RECORDED DATA:
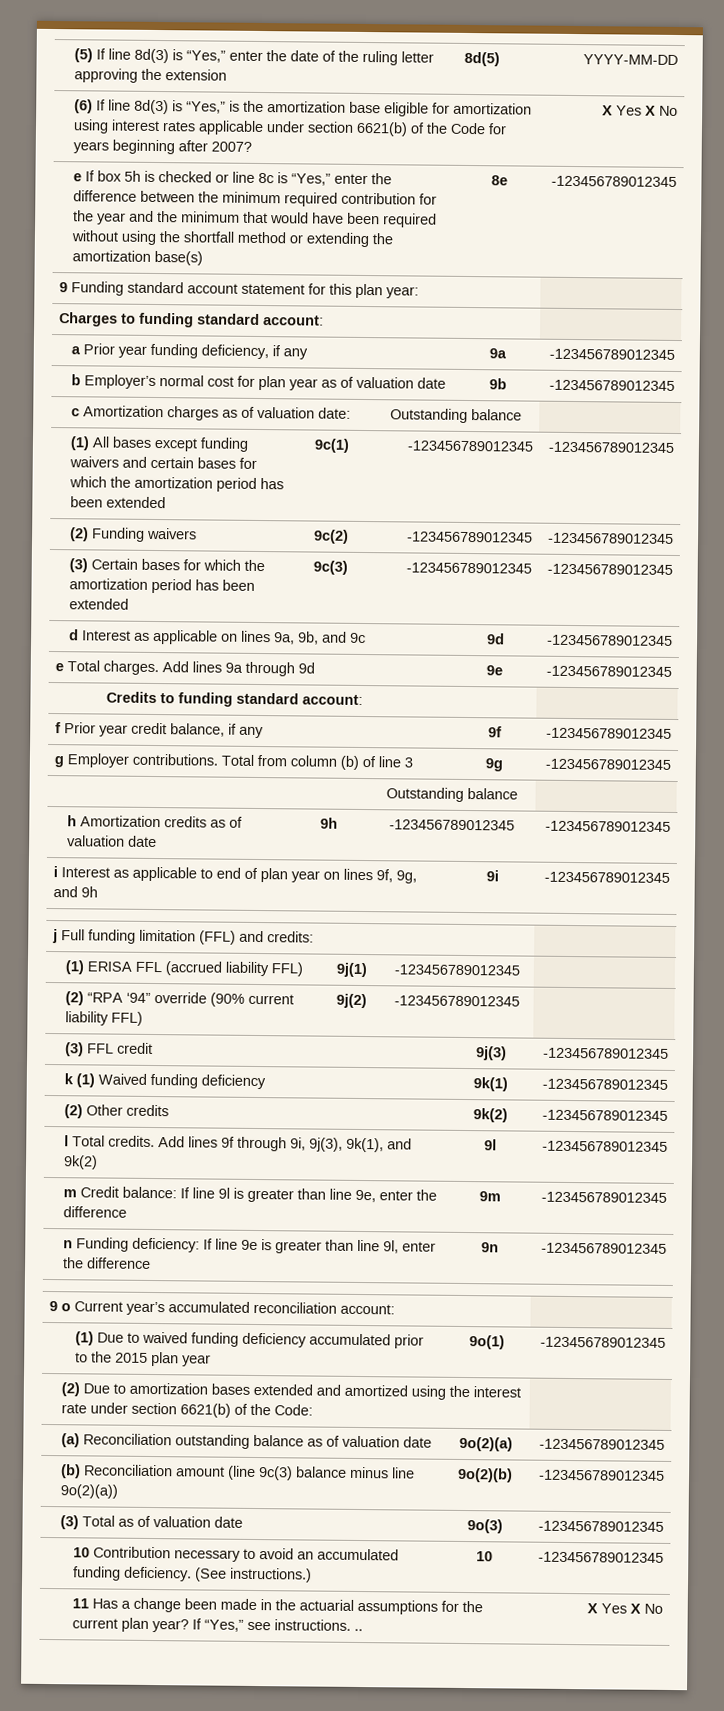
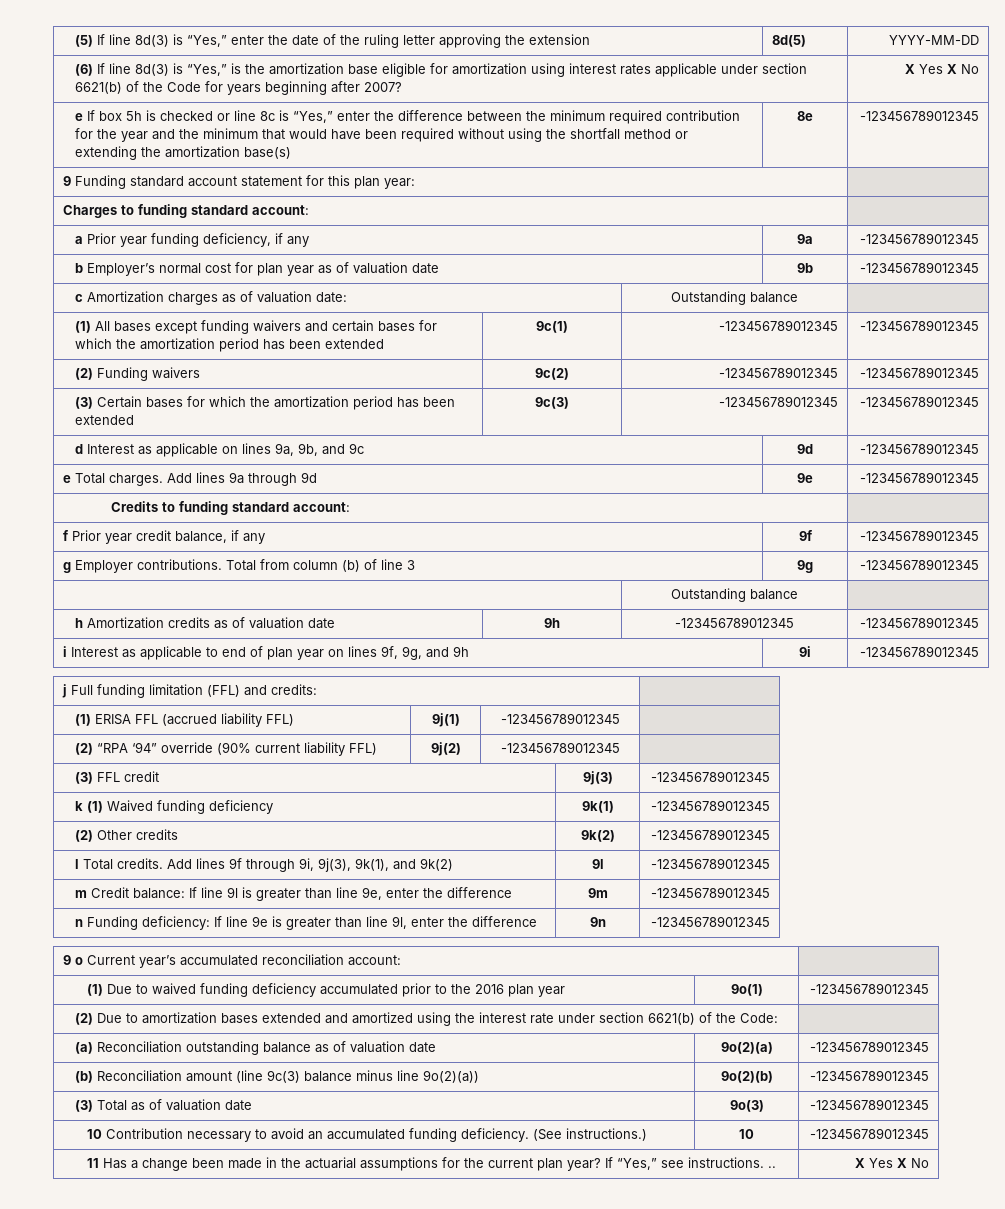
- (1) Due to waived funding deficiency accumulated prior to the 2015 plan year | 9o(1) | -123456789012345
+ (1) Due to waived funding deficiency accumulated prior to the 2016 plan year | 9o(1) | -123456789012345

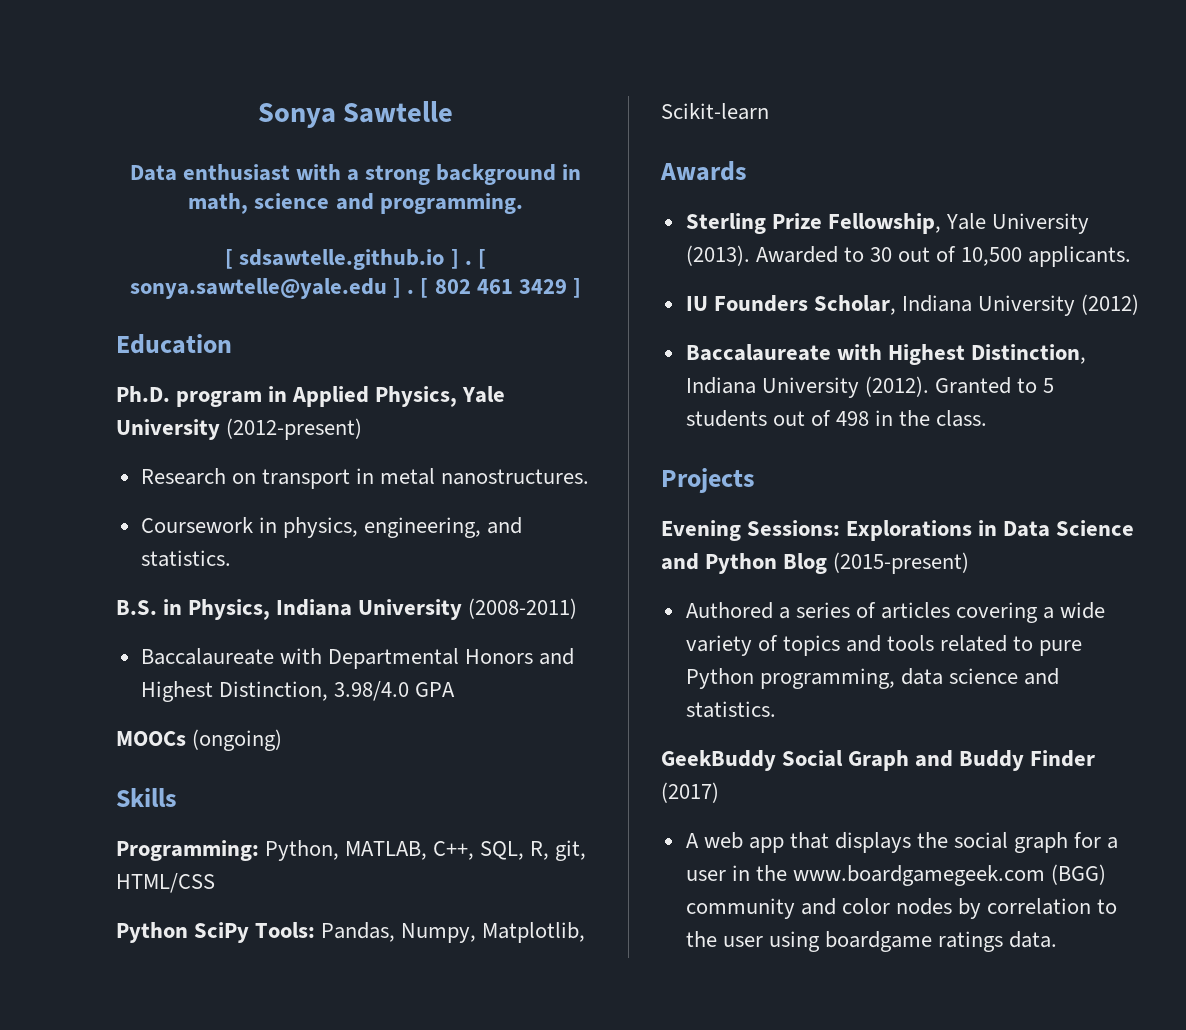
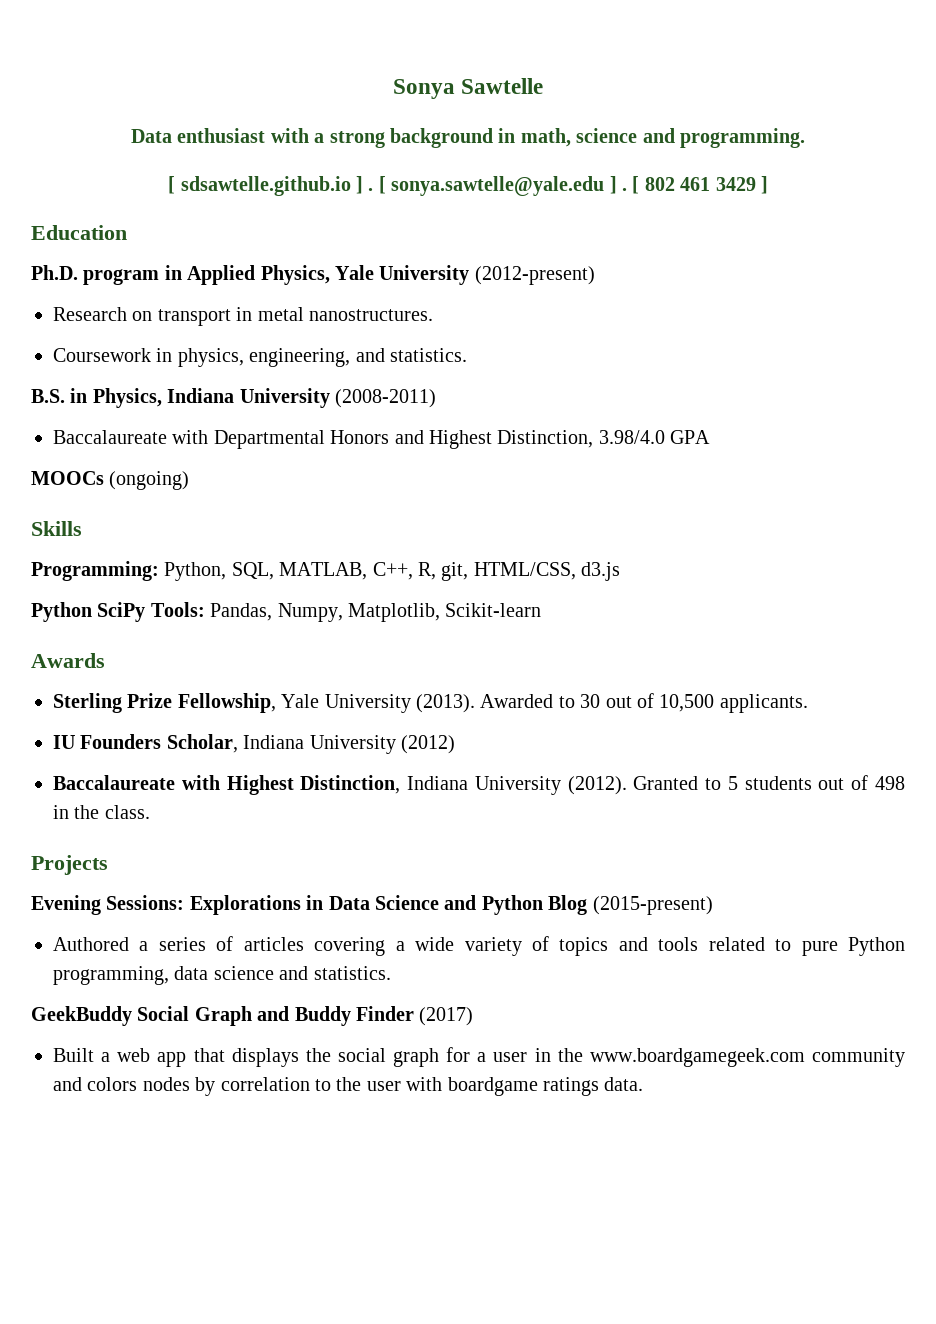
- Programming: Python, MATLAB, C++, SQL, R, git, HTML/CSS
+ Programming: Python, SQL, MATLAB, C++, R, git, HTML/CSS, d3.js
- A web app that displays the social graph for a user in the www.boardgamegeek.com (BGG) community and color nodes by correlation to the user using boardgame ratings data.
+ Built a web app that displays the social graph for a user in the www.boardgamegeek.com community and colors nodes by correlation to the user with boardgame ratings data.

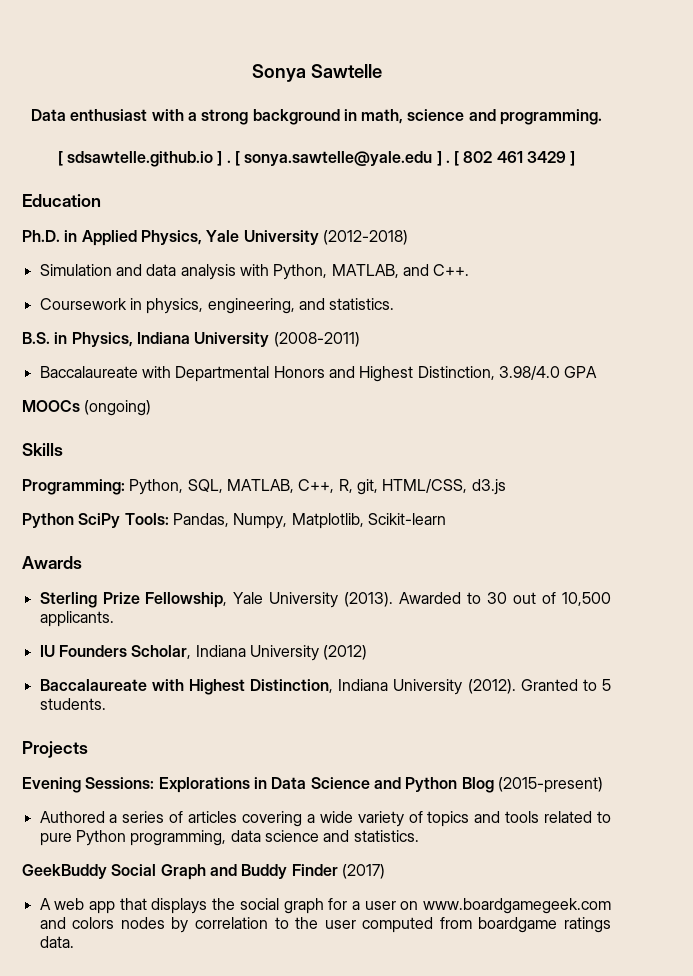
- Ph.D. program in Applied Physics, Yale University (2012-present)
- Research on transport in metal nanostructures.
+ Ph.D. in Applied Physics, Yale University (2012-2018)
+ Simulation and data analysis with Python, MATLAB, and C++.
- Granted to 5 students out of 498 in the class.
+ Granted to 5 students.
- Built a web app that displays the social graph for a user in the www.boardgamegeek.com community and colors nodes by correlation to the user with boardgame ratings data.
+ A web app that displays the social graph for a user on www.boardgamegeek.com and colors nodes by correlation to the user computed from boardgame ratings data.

EXERCISE AIM:
Reproduce exactly the lines from the one containing "- Ph.D. program" through the last line of the records, both included, and nothing else.

WRITTEN ANSWER:
- Ph.D. program in Applied Physics, Yale University (2012-present)
- Research on transport in metal nanostructures.
+ Ph.D. in Applied Physics, Yale University (2012-2018)
+ Simulation and data analysis with Python, MATLAB, and C++.
- Granted to 5 students out of 498 in the class.
+ Granted to 5 students.
- Built a web app that displays the social graph for a user in the www.boardgamegeek.com community and colors nodes by correlation to the user with boardgame ratings data.
+ A web app that displays the social graph for a user on www.boardgamegeek.com and colors nodes by correlation to the user computed from boardgame ratings data.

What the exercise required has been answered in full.